◆ TASK STATEMENT ◆
Check every line of the entries below for "Carbon", and copy the lines that have it.
*** Opening of THE DATA ***
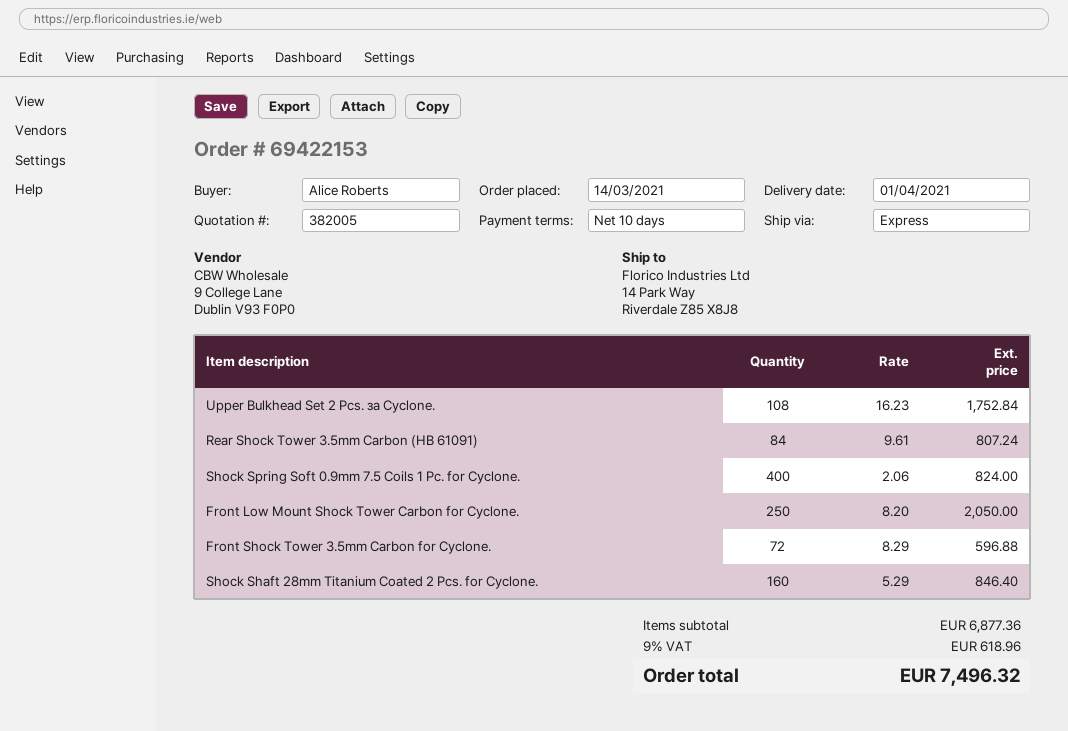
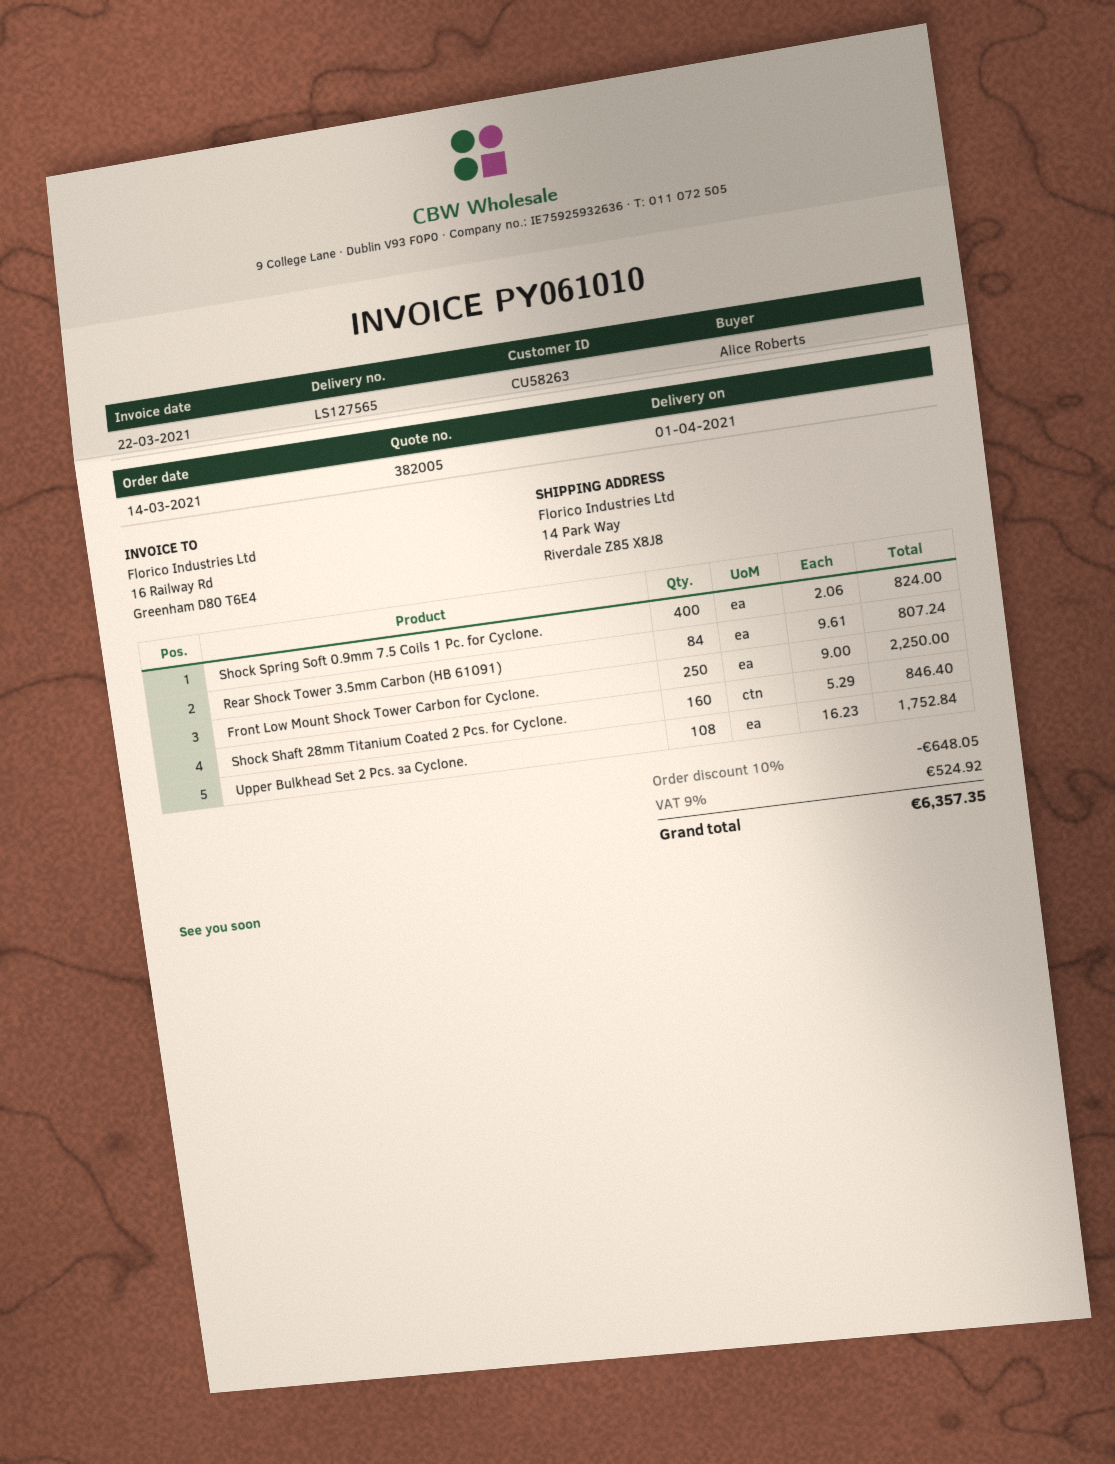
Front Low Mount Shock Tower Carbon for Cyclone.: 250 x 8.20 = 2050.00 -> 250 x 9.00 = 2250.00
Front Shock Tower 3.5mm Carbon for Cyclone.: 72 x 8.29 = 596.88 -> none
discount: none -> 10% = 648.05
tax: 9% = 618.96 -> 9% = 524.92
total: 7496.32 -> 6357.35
*** Close of THE DATA ***
◆ WRITTEN SOLUTION ◆
Front Low Mount Shock Tower Carbon for Cyclone.: 250 x 8.20 = 2050.00 -> 250 x 9.00 = 2250.00
Front Shock Tower 3.5mm Carbon for Cyclone.: 72 x 8.29 = 596.88 -> none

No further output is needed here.